**PROBLEM STATEMENT**
Within the entries below, please return exactly the lines from the one with "background: #14b8a6 ->" through the one with "text: 91% ->", leaving out any pictures.
(Beginning of INPUT DATA)
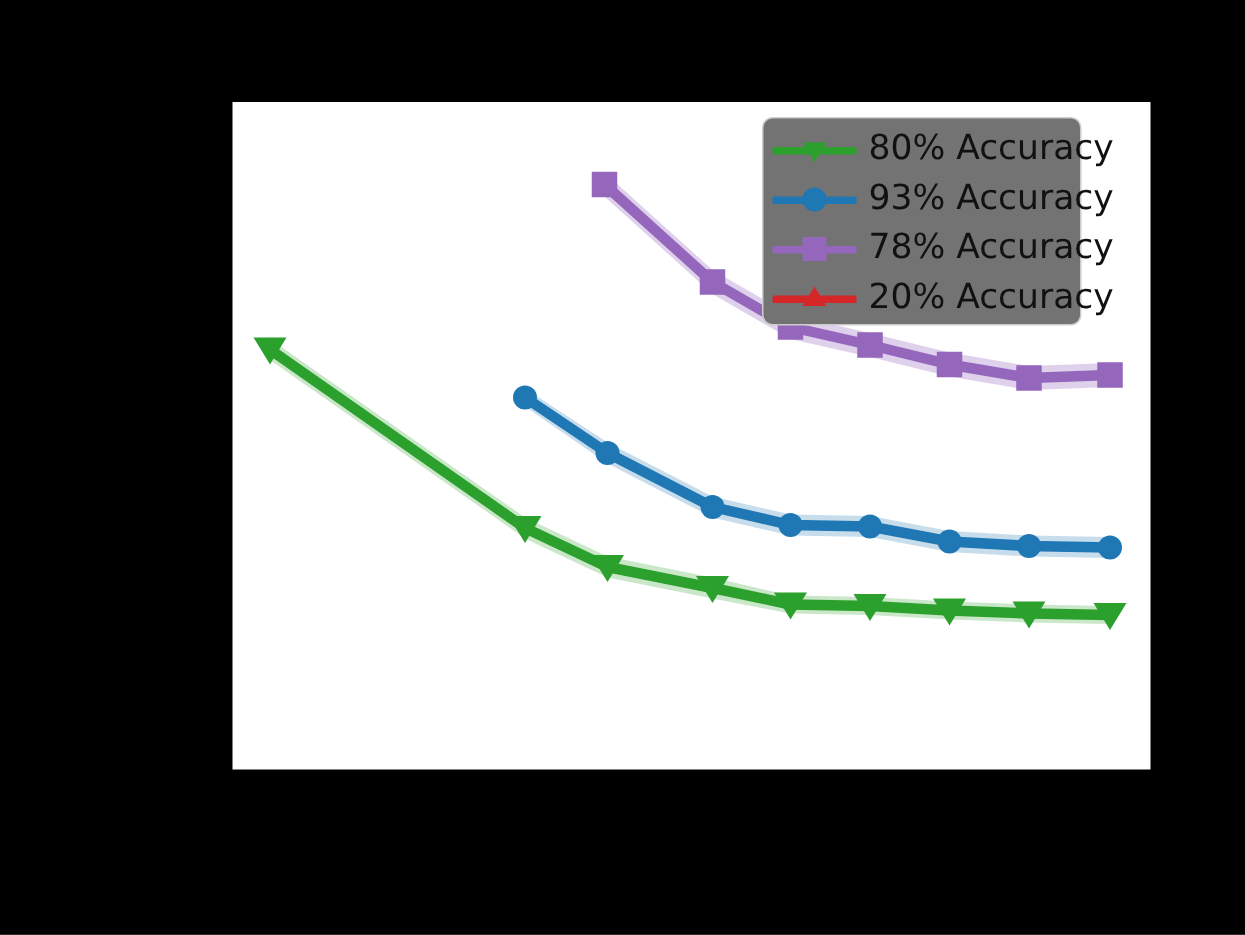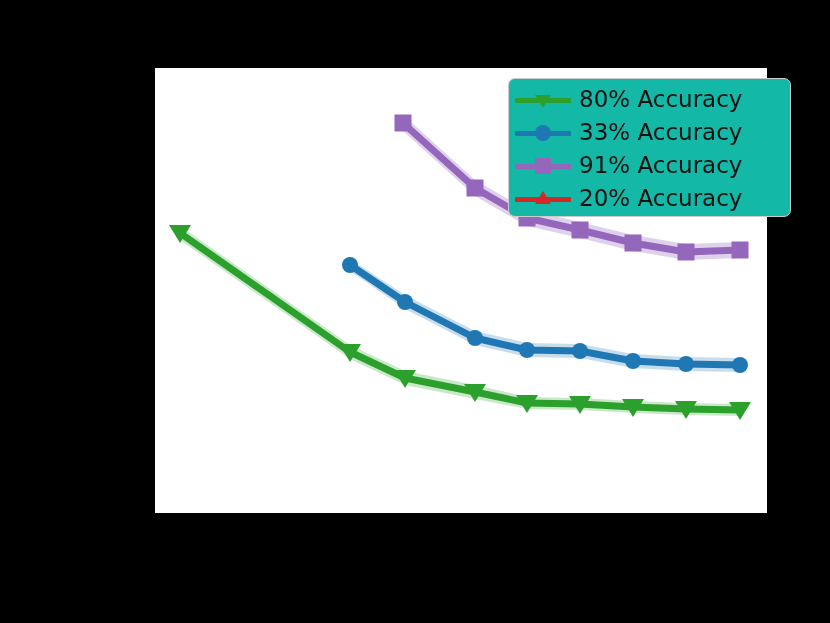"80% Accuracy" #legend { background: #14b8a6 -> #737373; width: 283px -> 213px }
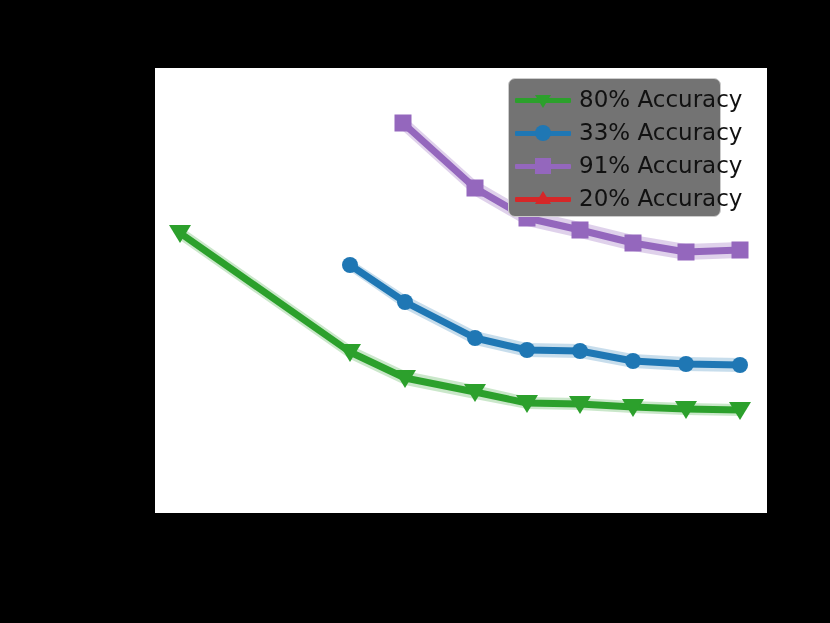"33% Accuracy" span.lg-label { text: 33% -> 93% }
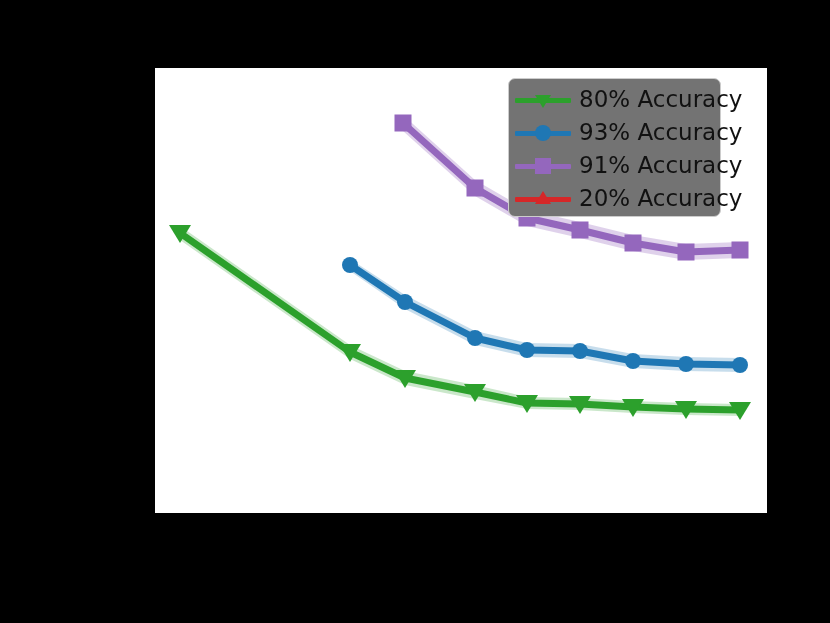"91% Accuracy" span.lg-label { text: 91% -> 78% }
(End of INPUT DATA)
(Beginning of INPUT DATA)
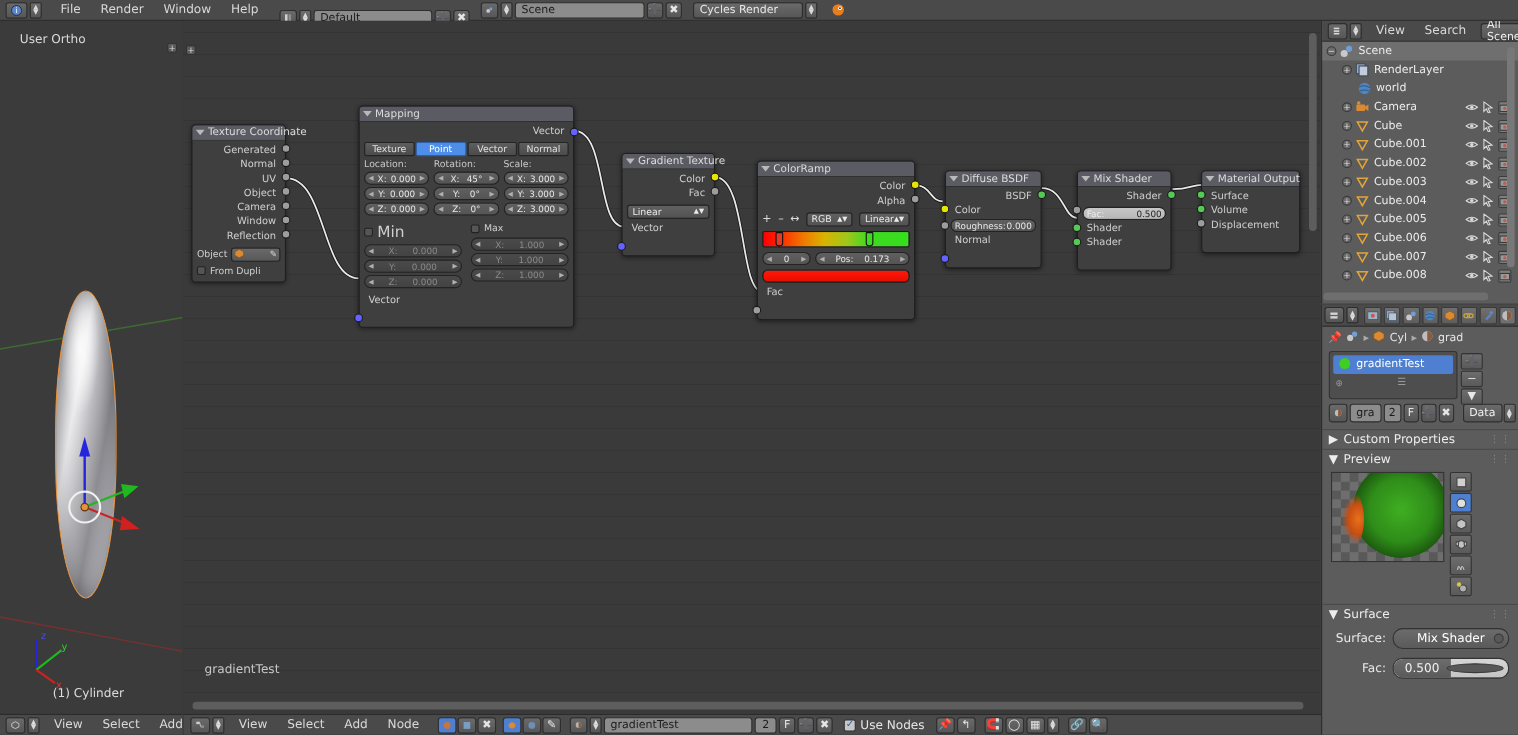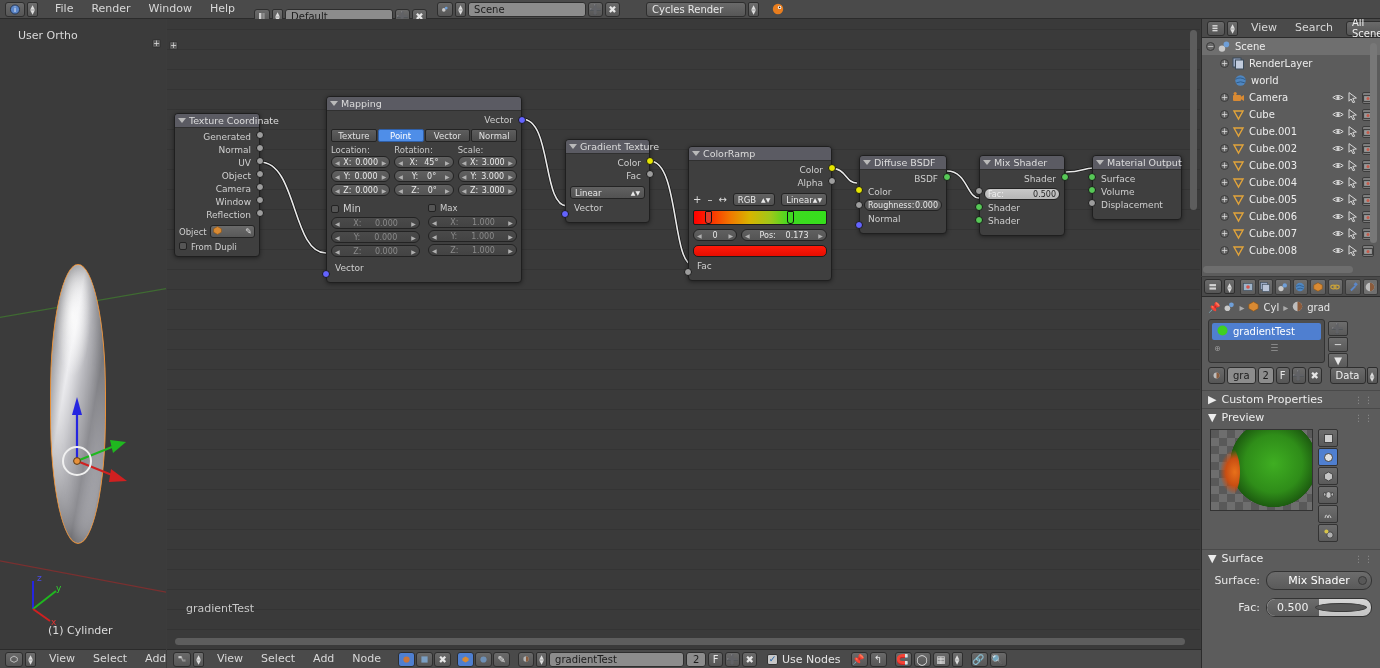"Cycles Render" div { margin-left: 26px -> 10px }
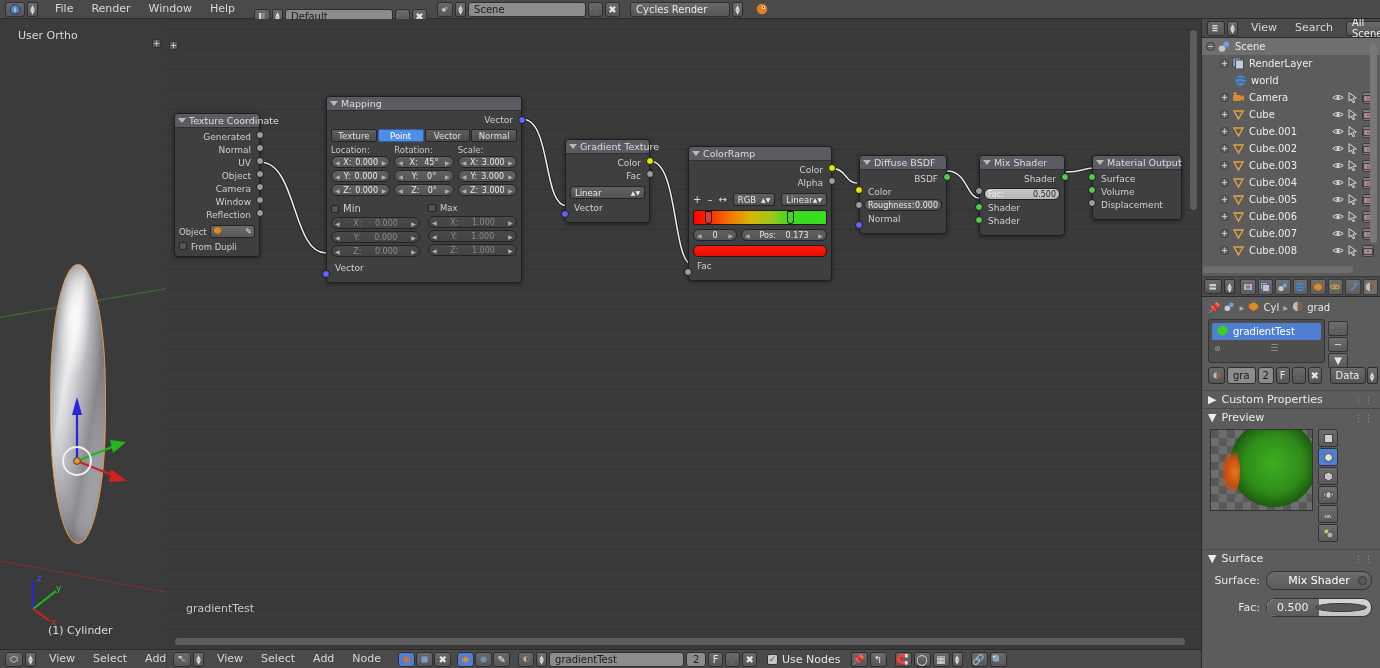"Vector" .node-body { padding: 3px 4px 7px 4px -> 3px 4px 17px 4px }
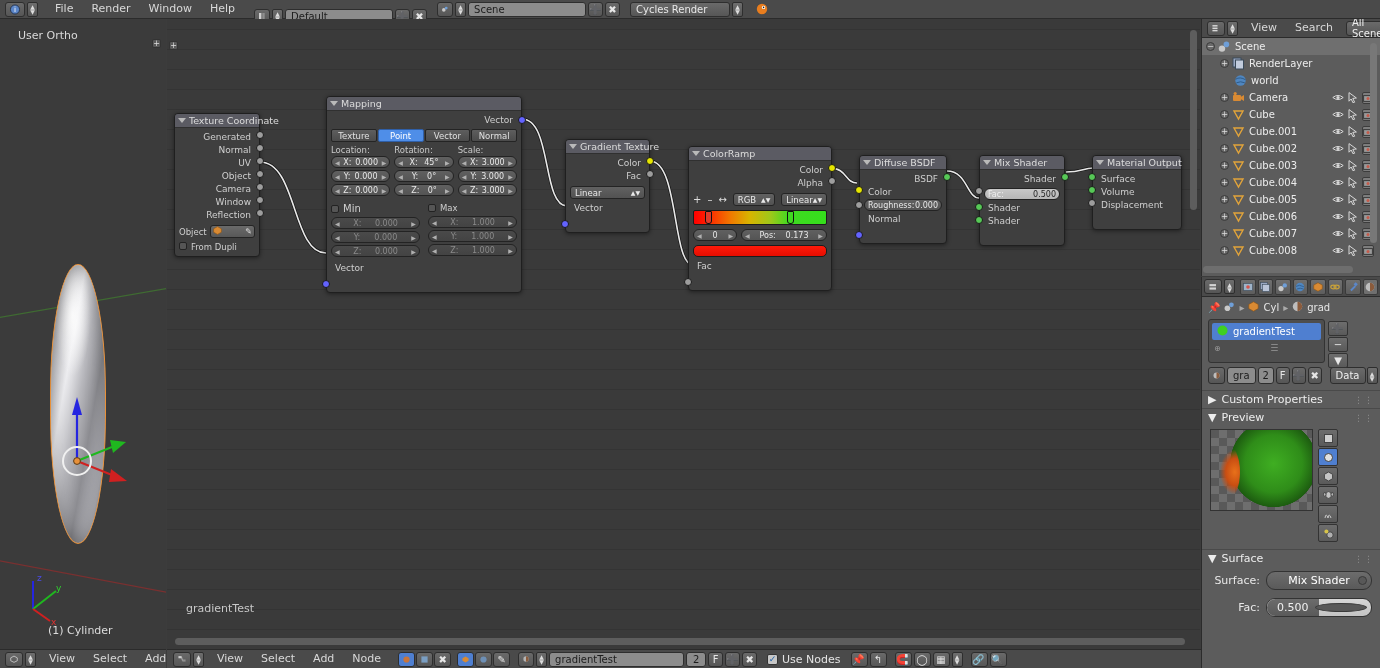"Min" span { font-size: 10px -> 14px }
(End of INPUT DATA)
**TASK ANSWER**
"80% Accuracy" #legend { background: #14b8a6 -> #737373; width: 283px -> 213px }
"33% Accuracy" span.lg-label { text: 33% -> 93% }
"91% Accuracy" span.lg-label { text: 91% -> 78% }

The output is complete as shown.